Strasbourg, France | AFP | mercredi 14/09/2022 - Les proches de familles de jihadistes français, deux mères et leurs enfants détenus dans des camps en Syrie, ont fait condamner mercredi la France par la Cour européenne des droits de l'homme (CEDH), un revers pour Paris mais qui ne consacre pas pour autant un "droit général au rapatriement" pour les personnes toujours retenues dans les camps syriens.
"En exécution de son arrêt, la Cour précise qu'il incombe au gouvernement français de reprendre l'examen des demandes des requérants dans les plus brefs délais en l'entourant des garanties appropriées contre l'arbitraire", a indiqué la Grande chambre de la CEDH, sa plus haute instance.
Selon la Cour basée à Strasbourg, "le rejet d'une demande de retour présentée dans ce contexte doit pouvoir faire l'objet d'un examen individuel (...) par un organe indépendant".
- "Fait du prince" -
Paris devra verser 18.000 euros à l'une des familles de requérants et 13.200 euros à l'autre au titre des frais et dépens.

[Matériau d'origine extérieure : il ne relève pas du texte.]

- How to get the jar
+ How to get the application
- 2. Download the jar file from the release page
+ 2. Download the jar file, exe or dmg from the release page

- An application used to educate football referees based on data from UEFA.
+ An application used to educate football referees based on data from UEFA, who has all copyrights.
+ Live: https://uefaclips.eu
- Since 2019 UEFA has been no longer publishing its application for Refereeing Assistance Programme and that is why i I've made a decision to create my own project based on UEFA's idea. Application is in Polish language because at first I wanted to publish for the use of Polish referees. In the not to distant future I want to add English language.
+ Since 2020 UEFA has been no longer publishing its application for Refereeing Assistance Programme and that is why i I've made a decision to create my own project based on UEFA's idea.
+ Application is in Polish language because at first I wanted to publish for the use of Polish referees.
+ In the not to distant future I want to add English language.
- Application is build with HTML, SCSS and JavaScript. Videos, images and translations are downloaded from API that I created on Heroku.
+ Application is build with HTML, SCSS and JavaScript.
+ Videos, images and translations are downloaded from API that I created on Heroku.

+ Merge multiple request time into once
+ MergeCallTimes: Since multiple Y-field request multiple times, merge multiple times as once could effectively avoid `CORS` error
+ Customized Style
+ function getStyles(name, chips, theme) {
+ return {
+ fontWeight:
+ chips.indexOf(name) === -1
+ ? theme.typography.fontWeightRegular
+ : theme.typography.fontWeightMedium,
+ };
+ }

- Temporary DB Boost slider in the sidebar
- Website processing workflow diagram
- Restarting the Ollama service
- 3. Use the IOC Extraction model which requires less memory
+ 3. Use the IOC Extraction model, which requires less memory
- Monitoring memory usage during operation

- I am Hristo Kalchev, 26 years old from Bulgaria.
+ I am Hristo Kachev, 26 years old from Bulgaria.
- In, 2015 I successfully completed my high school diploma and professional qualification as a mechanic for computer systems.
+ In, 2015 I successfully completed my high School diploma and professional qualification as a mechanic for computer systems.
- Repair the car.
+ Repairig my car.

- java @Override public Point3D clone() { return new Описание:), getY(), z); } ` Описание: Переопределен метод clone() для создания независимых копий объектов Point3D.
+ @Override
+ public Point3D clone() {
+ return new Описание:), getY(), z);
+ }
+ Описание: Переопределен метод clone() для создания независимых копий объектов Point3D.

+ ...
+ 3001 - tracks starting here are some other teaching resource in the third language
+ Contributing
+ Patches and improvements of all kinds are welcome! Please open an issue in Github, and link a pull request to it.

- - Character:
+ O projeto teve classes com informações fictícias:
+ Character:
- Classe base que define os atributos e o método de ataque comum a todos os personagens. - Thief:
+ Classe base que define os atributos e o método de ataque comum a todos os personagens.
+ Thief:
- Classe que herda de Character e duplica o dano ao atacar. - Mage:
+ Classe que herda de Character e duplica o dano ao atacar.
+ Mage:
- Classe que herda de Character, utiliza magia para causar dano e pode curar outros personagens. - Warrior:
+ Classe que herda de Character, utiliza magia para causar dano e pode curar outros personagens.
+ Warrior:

"C'est la fin du fait du prince et la fin de l'arbitraire", a commenté Me Marie Dosé, l'une des avocates des quatre requérants, parents de deux jeunes Françaises bloquées dans des camps en Syrie avec leurs enfants.
L'avocate réclame le rapatriement de toutes les femmes et enfants restants : "En trois opérations, c'est fait".
Ses clients avaient demandé en vain aux autorités françaises le rapatriement de leurs proches, avant de se résoudre à saisir la juridiction européenne, estimant que leurs filles et petits-enfants étaient exposés dans les camps à des "traitements inhumains et dégradants".
Dans son arrêt, la CEDH pointe notamment "l'absence de toute décision formalisée" de la part des autorités françaises quant au refus de rapatrier les proches des requérants, qui ont écrit, sans obtenir de réponse, au président de la République Emmanuel Macron et à son ministre des Affaires étrangères.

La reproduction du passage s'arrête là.